Introduction to I2P Network

Background

Invisible Internet Project (I2P), Tor and Virtual Private Networks (VPNs) are well-known anonymity networks. They are all designed in different ways and for specific uses, although most people use them with the intent of privately browsing the Internet. These network functions have very similar characteristics, but also have important differentiators in how they work to anonymize and secure users' Internet traffic.
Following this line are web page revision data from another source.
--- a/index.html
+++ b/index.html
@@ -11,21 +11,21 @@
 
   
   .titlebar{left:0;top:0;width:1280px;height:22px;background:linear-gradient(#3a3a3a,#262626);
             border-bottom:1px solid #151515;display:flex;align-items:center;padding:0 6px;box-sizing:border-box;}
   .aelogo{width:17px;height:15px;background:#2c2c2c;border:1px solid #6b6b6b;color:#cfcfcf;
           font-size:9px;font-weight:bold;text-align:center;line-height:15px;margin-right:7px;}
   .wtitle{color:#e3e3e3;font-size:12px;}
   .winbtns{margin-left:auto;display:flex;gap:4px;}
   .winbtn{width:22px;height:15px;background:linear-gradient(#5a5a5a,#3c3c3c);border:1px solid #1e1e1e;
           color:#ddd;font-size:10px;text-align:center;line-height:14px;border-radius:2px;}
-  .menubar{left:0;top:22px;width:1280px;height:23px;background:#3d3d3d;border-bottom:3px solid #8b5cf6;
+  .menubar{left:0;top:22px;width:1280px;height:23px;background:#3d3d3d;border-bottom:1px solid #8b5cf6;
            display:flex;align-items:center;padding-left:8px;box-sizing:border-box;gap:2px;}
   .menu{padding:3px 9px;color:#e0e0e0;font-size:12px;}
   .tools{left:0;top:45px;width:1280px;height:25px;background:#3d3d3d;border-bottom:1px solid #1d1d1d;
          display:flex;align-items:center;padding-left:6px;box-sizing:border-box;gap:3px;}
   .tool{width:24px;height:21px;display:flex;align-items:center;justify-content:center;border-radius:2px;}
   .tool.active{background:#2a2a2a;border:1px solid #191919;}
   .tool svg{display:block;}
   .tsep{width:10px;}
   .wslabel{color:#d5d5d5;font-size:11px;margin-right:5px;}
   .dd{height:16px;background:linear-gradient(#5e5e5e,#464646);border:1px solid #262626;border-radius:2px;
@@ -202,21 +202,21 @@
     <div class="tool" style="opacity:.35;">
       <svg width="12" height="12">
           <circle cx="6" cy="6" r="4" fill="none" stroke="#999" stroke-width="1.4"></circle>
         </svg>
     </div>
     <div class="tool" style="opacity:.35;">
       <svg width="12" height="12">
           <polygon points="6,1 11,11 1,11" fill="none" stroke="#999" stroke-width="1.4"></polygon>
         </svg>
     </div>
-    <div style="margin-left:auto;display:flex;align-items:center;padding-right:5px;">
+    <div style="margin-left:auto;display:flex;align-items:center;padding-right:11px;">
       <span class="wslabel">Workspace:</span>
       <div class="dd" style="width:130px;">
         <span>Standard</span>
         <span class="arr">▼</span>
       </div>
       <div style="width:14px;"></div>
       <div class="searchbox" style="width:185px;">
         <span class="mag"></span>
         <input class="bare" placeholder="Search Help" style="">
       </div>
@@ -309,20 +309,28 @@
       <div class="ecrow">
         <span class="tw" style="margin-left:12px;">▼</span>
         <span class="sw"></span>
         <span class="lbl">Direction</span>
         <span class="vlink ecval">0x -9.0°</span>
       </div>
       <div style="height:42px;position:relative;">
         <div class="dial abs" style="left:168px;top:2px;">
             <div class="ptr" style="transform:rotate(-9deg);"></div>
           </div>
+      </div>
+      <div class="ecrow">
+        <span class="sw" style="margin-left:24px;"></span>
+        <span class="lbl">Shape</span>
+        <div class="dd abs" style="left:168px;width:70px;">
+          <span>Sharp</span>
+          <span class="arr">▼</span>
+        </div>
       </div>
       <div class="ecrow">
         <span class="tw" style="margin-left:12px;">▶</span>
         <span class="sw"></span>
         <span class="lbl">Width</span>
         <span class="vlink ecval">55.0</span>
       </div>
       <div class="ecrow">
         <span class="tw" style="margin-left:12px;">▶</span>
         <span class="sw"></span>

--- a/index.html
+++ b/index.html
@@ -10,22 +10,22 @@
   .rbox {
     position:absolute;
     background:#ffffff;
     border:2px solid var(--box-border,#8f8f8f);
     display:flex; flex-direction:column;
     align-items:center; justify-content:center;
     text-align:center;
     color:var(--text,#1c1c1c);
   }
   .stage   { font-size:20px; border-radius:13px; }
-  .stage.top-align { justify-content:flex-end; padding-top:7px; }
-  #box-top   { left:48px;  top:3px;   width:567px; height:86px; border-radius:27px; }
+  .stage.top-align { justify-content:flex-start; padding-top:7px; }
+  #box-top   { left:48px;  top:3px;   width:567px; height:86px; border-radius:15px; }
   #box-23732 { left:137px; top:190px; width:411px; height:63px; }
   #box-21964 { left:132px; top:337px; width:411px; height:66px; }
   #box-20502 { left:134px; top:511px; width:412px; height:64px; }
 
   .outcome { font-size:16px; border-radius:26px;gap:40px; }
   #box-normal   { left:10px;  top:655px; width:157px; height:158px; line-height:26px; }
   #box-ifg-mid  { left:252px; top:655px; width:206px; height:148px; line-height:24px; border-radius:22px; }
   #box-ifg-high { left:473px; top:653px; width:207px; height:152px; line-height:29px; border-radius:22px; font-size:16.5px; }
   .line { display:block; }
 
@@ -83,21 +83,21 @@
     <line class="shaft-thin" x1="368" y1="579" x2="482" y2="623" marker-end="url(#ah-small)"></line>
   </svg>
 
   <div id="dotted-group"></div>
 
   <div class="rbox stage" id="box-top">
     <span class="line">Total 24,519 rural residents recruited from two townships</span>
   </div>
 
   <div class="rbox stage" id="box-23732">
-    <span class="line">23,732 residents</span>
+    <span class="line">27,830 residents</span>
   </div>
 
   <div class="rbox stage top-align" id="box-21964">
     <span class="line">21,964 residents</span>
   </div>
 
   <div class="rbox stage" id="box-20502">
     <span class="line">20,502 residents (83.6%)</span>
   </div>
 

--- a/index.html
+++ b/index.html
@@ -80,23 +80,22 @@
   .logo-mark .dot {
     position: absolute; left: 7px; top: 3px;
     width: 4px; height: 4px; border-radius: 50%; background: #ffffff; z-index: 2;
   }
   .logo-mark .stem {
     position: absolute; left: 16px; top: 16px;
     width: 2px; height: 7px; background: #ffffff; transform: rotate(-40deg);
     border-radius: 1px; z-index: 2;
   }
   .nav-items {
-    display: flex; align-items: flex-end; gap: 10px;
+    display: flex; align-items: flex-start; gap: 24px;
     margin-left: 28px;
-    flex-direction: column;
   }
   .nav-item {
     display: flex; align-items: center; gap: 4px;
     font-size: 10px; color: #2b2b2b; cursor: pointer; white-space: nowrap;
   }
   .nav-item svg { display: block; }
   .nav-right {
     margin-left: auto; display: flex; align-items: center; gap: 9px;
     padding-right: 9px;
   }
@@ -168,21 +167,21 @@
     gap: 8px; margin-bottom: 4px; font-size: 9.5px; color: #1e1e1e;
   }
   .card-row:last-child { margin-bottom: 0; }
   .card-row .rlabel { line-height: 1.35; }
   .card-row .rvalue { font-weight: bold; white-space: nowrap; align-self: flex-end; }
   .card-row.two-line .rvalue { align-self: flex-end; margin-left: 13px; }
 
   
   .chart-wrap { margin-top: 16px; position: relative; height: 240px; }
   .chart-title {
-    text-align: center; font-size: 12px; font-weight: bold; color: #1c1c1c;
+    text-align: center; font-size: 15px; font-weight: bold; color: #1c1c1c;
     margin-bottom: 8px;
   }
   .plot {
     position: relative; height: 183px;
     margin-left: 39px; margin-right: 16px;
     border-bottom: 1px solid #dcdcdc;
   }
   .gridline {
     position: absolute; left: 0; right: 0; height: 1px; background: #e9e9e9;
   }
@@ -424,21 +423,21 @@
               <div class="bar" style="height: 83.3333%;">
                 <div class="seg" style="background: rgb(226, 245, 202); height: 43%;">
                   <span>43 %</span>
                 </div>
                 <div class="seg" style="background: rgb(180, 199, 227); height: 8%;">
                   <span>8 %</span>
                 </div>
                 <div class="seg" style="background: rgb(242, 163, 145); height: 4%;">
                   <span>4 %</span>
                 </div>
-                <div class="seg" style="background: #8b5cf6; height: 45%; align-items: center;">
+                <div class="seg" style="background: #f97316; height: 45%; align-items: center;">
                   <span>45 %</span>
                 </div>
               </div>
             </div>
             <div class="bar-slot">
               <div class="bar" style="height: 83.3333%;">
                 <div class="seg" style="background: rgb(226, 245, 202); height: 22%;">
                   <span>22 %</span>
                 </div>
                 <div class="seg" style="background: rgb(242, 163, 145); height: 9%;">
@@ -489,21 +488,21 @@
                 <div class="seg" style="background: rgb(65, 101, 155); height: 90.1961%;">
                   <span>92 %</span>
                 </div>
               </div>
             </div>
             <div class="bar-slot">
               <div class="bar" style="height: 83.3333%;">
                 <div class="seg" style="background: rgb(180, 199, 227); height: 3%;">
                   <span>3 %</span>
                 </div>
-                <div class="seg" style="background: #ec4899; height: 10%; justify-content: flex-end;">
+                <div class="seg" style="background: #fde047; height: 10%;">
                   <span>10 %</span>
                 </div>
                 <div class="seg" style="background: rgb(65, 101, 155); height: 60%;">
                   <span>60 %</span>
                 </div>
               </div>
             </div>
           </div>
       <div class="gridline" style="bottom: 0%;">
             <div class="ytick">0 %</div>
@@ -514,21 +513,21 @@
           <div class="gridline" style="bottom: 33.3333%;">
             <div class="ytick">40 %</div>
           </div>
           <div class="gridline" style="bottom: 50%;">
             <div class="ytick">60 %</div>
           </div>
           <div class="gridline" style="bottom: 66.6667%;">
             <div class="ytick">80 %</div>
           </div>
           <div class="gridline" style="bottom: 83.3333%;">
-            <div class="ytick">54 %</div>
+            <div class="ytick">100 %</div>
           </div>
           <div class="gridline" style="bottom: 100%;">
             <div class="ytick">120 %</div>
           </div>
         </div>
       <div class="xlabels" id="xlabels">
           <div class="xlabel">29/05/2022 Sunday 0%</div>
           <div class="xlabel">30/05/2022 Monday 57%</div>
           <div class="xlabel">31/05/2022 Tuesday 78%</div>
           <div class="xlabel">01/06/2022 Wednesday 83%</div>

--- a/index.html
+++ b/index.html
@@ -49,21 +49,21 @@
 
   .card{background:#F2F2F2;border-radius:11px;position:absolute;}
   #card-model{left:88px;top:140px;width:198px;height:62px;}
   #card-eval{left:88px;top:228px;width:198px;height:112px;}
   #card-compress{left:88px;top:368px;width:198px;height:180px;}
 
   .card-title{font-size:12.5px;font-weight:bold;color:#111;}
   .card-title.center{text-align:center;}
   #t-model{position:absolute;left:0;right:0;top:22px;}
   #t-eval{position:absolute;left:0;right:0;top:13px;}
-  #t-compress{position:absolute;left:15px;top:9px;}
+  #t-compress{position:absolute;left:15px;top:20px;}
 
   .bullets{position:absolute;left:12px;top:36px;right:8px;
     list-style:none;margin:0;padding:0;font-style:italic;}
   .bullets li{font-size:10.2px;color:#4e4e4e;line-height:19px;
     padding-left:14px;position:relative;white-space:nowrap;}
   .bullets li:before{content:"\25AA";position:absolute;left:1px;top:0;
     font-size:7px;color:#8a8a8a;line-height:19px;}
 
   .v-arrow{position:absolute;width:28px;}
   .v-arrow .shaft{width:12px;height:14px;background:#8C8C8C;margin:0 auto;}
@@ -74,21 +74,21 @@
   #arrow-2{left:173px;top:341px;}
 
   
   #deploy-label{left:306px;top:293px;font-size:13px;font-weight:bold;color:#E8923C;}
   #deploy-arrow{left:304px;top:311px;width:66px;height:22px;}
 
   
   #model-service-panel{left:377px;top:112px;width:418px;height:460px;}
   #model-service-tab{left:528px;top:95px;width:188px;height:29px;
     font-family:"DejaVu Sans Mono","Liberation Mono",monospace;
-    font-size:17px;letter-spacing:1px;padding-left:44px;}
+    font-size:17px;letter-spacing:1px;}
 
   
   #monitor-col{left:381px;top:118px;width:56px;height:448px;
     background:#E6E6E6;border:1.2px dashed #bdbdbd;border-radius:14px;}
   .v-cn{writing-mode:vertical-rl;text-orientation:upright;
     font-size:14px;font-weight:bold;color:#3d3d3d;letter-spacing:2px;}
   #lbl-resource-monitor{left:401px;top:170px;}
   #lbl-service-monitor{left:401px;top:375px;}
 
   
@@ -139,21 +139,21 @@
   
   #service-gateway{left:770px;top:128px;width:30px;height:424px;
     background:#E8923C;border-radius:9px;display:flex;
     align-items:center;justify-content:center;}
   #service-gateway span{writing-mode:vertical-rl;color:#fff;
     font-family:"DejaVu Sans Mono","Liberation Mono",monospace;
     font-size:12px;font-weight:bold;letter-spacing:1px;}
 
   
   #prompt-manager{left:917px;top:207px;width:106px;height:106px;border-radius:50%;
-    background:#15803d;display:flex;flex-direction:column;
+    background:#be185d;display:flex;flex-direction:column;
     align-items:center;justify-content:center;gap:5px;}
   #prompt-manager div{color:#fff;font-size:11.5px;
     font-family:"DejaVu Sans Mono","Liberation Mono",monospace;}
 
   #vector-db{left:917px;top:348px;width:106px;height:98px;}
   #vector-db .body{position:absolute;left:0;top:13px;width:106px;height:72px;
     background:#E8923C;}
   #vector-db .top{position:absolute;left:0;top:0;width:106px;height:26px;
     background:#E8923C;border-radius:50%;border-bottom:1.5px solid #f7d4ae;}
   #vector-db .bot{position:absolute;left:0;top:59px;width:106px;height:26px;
In this report we'll examine what the I2P network is, the paradigms of how it works, its security infrastructure and its potential or known use-cases in the blockchain domain.

Introduction

What is I2P?

I2P (known as the Invisible Internet Project - founded in 2003) is a low-latency network layer that runs on a distributed network of computers across the globe. It is primarily built into applications such as email, Internet Relay Chat (IRC) and file sharing [6]. It works by automatically making each client in the network a node, through which data and traffic are routed. These nodes are responsible for providing encrypted, one-way connections to and from other computers within the network.

How does I2P Work?

I2P is an enclosed network that runs within the Internet infrastructure (referred to as the clearnet in this paradigm). Unlike VPNs and Tor, which are inherently "outproxy" networks designed for anonymous and private communication with the Internet, I2P is designed as a peer-to-peer network. This means it has very little to no communication with the Internet. This also means that each node in I2P is not identified with an Internet Protocol (IP) address, but with a cryptographic identifier ([1], [2]). A node in the I2P network can either be a server that hosts a darknet service (similar to a website on the Internet), or a client who accesses the servers and services hosted by other nodes [6]. Tor, on the other hand, works by using a group of volunteer-operated relay servers/nodes that allow people to privately and securely access the Internet. This means people can choose to volunteer as a relay node in the network and hence donate bandwidth [13]. Compared to Tor, each client/server in I2P is automatically a relay node. Whether data is routed through a specific node is normally bandwidth dependent.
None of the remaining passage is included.